3) Fontanafredda. Il red carpet
Ma non lo dico mica con un’accezione negativa. Anzi. In questa enorme azienda che produce ogni anno circa 6 milioni di bottiglie e che ha praticamente la stessa età dell’Italia la visita è un vero piacere. Certo, lo spirito è di tutt’altro tipo e lo sicoglie subito entrando nella reception che è anche libreria e ristorante Eataly. Oscar Farinetti, infatti, è uno degli azionisti principali di questa realtà, che ha riscattato da qualche anno anche lo storico marchio Mirafiori, ceduto alla Banca Monte dei Paschi di Siena all’inizio del secolo scorso. Beh dicevo, noi abbiamo prenotato per la visita guidata delle 15.30, durata un’ora e mezza abbondante, passando per gli alloggi dei dipendenti, il ristorante stellato Guido, fino alla cantina. Anzi, più cantine, visto che ci sono ancora quelle reali, in una perfetta miscela di storico e nuove tecnologie. Poi si passa alla degustazione guidata di tre etichette (con un unico biglietto a 15 euro) nel piccolo anfiteatro predisposto per gli eventi: nel nostro caso abbiamo assaggiato un’Alta Langa (spumante metodo classico, in versione rosè), una barbera e un barolo (ancora giovincello). Tutto bello, di qualità e professionale. Un po’ più freddo, questo sì.
Dove mangiare
Non avrete che l’imbarazzo della scelta, la cucina qui è molto tradizionale e, se amate il tartufo bianco, nella zona di Alba non potreste chiedere di più (una ‘grattata’ mediamente costa 35 euro). Noi abbiamo fatto scorta di vitello tonnato e tartare di manzo (serviti qui come antipasti), ma anche delle due paste tipiche, i ravioli dal plin (ripieni di carne) e i tajarin. Per i più impavidi c’è anche sempre la bagna cauda. Segnalo qualche posto: tutti sono facilmente reperibili sulle guide, mi limito a confermare che in effetti sono buoni e, per un pasto con un calice di vino, si spende circa 25 euro.

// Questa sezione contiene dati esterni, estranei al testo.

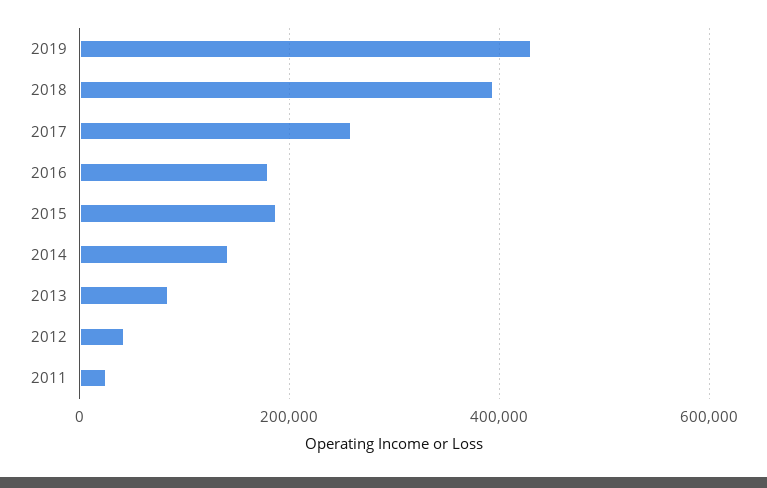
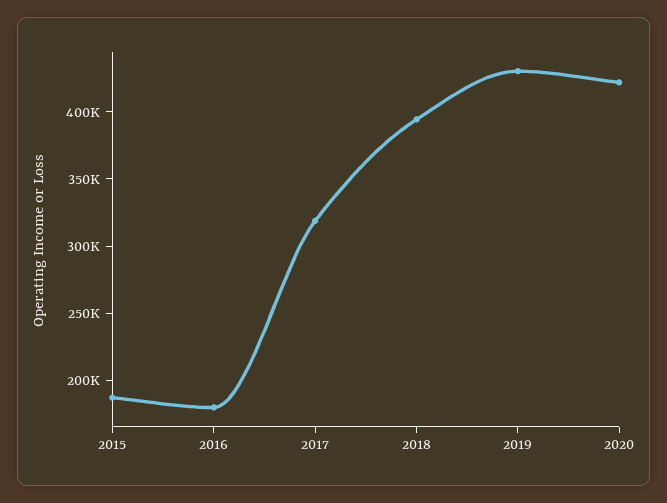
2017: 260000 -> 320000
2014: 140000 -> none
2013: 80000 -> none
2012: 40000 -> none
2011: 20000 -> none
2020: none -> 420000

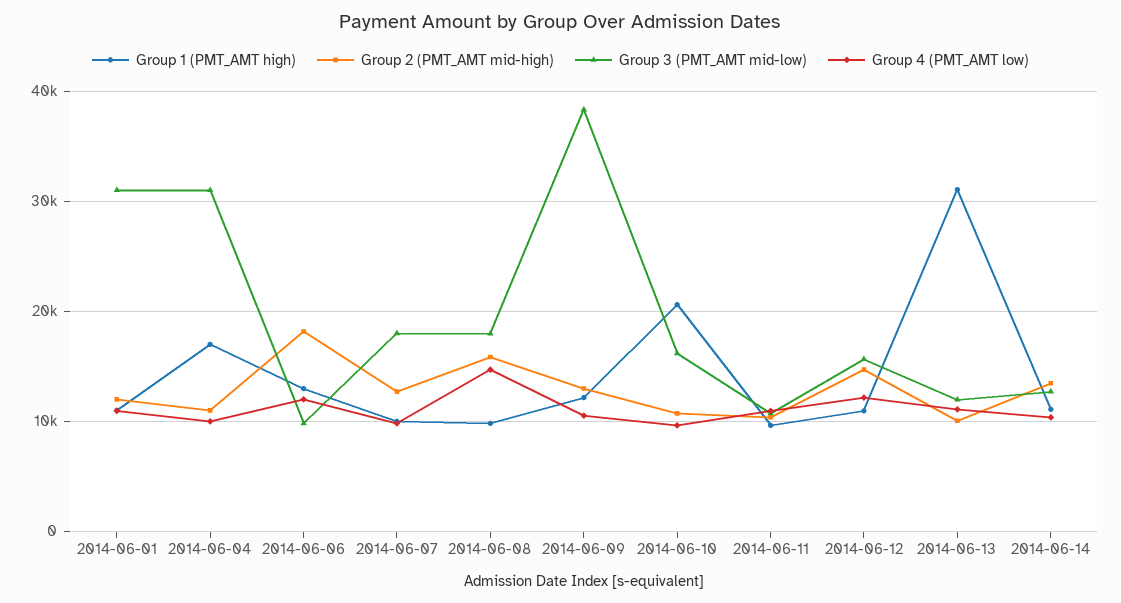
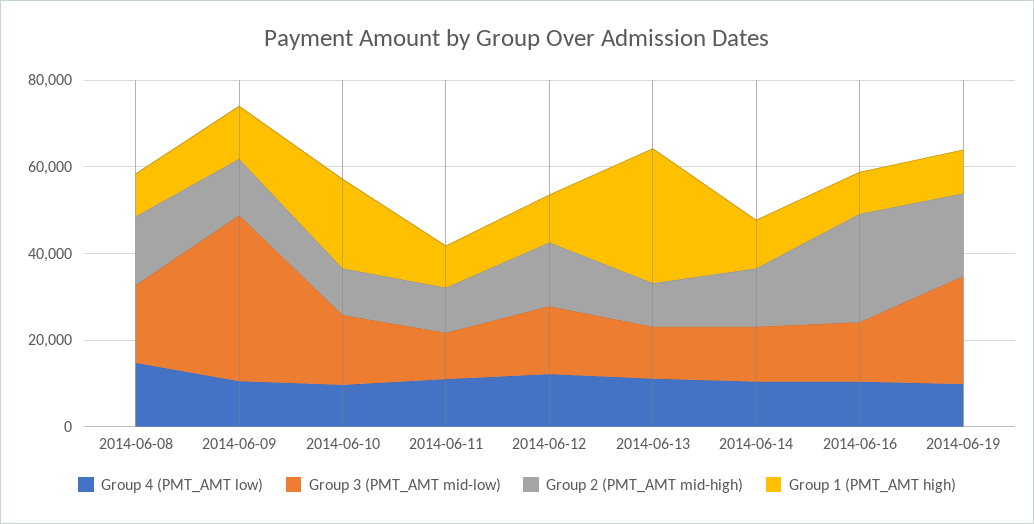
Group 1 (PMT_AMT high), 2014-06-01: 11000 -> none
Group 2 (PMT_AMT mid-high), 2014-06-01: 12000 -> none
Group 3 (PMT_AMT mid-low), 2014-06-01: 31000 -> none
Group 4 (PMT_AMT low), 2014-06-01: 11000 -> none
Group 1 (PMT_AMT high), 2014-06-04: 17000 -> none
Group 2 (PMT_AMT mid-high), 2014-06-04: 11000 -> none
Group 3 (PMT_AMT mid-low), 2014-06-04: 31000 -> none
Group 4 (PMT_AMT low), 2014-06-04: 10000 -> none
Group 1 (PMT_AMT high), 2014-06-06: 13000 -> none
Group 2 (PMT_AMT mid-high), 2014-06-06: 18000 -> none
Group 3 (PMT_AMT mid-low), 2014-06-06: 10000 -> none
Group 4 (PMT_AMT low), 2014-06-06: 12000 -> none
Group 1 (PMT_AMT high), 2014-06-07: 10000 -> none
Group 2 (PMT_AMT mid-high), 2014-06-07: 13000 -> none
Group 3 (PMT_AMT mid-low), 2014-06-07: 18000 -> none
Group 4 (PMT_AMT low), 2014-06-07: 10000 -> none
Group 4 (PMT_AMT low), 2014-06-16: none -> 10000
Group 3 (PMT_AMT mid-low), 2014-06-16: none -> 15000
Group 2 (PMT_AMT mid-high), 2014-06-16: none -> 25000
Group 1 (PMT_AMT high), 2014-06-16: none -> 10000
Group 4 (PMT_AMT low), 2014-06-19: none -> 10000
Group 3 (PMT_AMT mid-low), 2014-06-19: none -> 25000
Group 2 (PMT_AMT mid-high), 2014-06-19: none -> 20000
Group 1 (PMT_AMT high), 2014-06-19: none -> 10000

A Barolo abbiamo mangiato benissimo nel winebar Barolofriends: in posizione centralissima, proprio sotto il castello, è molto gradevole anche all’interno. Ottimi piatti anche nella frequentata enoteca More e macine a La Morra e alla Cascina Schiavenza di Serralunga d’Alba: un posto più tradizionale, ma di grande qualità.